West not ready to end disastrous Afghan war

The documentary All the Way, shown on ABC TV on April 12, was about the war in Vietnam but its central themes were just as relevant to today’s war in Afghanistan.

Where Vietnam had its My Lai massacre, Afghanistan has suffered the recent killings of 17 civilians by US soldier Robert Bale—and the hundreds more killed by drones or in night attacks on homes.

Australia participated in Vietnam as a contribution to its “insurance policy”—the alliance with the US. Today, Australia’s “mission” in Afghanistan is to help the US pretend that its occupation enjoys widespread international support.

Afghan residents with bodies of those killed in the massacre

In Vietnam, the military leadership lied about how well the conflict was going, knowing full well that the war was lost. Today the generals parrot lines about progress while preparing for a run for the exit.

The cracks in the official line are widening. On April 8, The Sunday Age revealed that the government aid agency, AusAID, had demanded that consultants rewrite a report on Oruzgan province, where Australian soldiers are based, because it clashed with the official, rosy line.

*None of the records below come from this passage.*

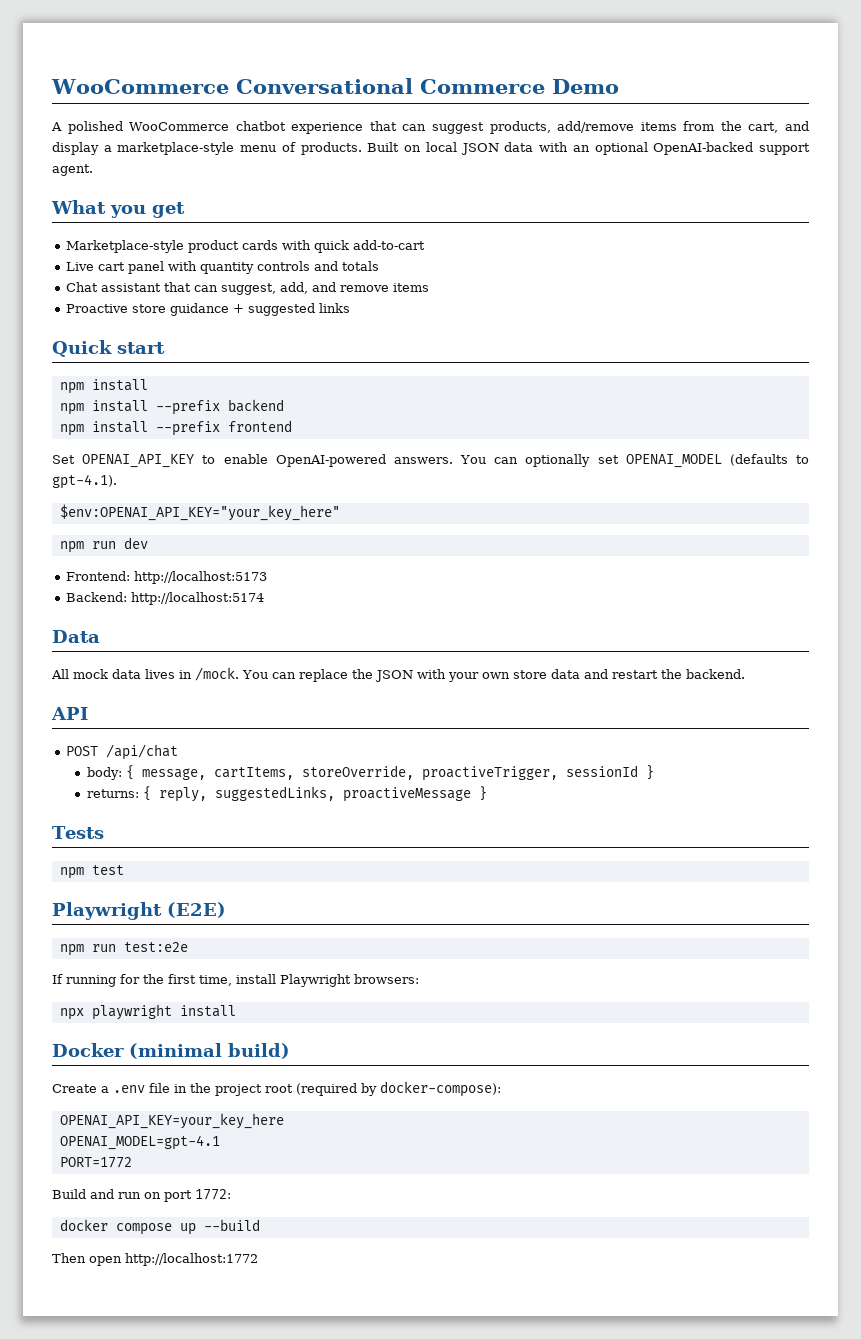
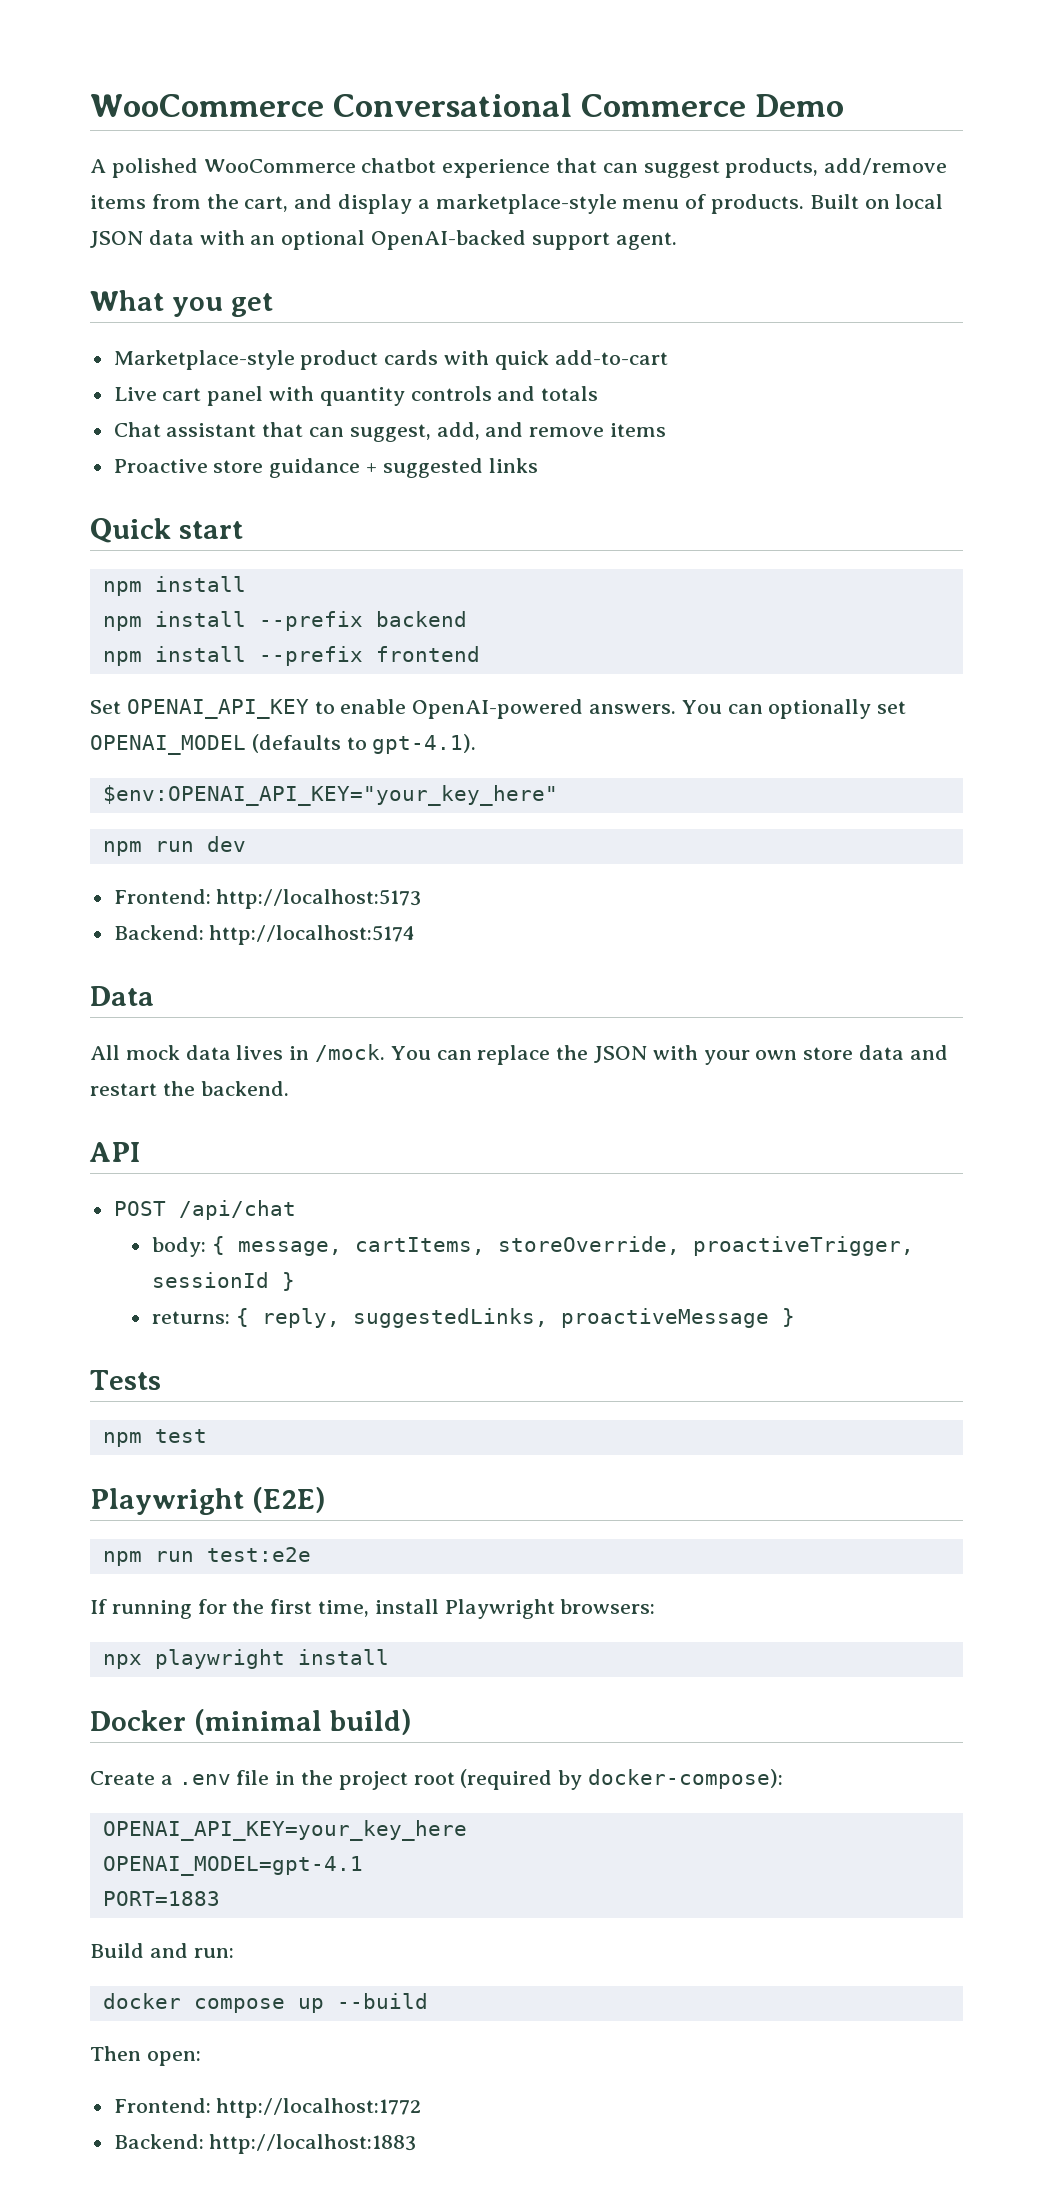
- PORT=1772
+ PORT=1883
- Build and run on port 1772:
+ Build and run:
- Then open http://localhost:1772
+ Then open:
+ Frontend: http://localhost:1772
+ Backend: http://localhost:1883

But while Julia Gillard has now announced troops may be home a year early than expected, in 2013 rather than 2014, she has stuck on message: “This is a war with a purpose … We have a strategy, a mission and a timeframe for achieving it,” she said in an address to the Australian Strategic Policy Institute.

Just a week before, Julia Gillard told a community cabinet public meeting in Parramatta that: “Defence force personnel who have been there over a long period of time can explain to you very vividly progress that is being made.”

But AusAID consultants report, according to The Sunday Age, stated that the Taliban, while weakened, were far from defeated and were capable of launching major attacks.

Last year, a leaked report from ISAF, the body which coordinates the West’s forces in Afghanistan, also confirmed that the Taliban, while battered, are not broken.

“While they are weary of war, they see little hope of negotiated peace. Despite numerous setbacks, surrender is far from their collective mindset,” it said.

Meanwhile, the Afghan government of Hamid Karzai has little traction, caught between its alliance with the West and massive domestic pressure to end the occupation.

Phil Sparrow, a longtime Australian aid worker in Kabul, wrote recently: “I think Afghans do want the troops out. I hear it all the time. Yes, they want security, but the international military are not providing that.

“As an example: Faryab, of the five northern provinces, has the highest number of conflict-related internally displaced people at present: some 25,000. The reason? Taliban moved into Faryab, and this caused some initial unrest, which quickly dissipated.

“Then the US military moved in: drone attacks, night raids, ground assaults, and a heavy, overt presence in the main city, Maimana … Are the Taliban innocent? No. But if the US had left them alone, they would have moved on, or settled down; in fact exactly that had started to happen, when Uncle Sam arrived in town.”

Withdrawal plans?
Gillard believes transferring control of the province to Afghan forces next year could allow withdrawal by 2013.

Professor Hugh White, writing in The Age, points to three reasons why this strategy is dubious.

“First, there are doubts about the quality of the Afghan army. Leaving aside the questions of loyalty raised by incidents of soldiers turning on their instructors, there are real questions about what these soldiers will be able to do. Second … the Afghan army and police will cost about $4.5 billion in 2014, and the Kabul government’s total revenue will be $1.6 billion. Clearly the army will only survive if outsiders are willing to fund it indefinitely. No one in today’s cash-strapped US and Europe is willing to do that. Third, and most profound, is the question of the army’s loyalties. Who will they serve when we have gone? The Karzai government is weak, corrupt and incompetent. It will be broke, too, once Western aid money dries up.”

It is this underlying failure of the West’s occupation that means that the war could still yet drag on, despite the promises of withdrawal. Gillard has said Australia will still offer “niche training” for Afghan forces beyond 2013.

The argument for ending the occupation and providing the Afghans with the resources to rebuild their shattered country is far from over.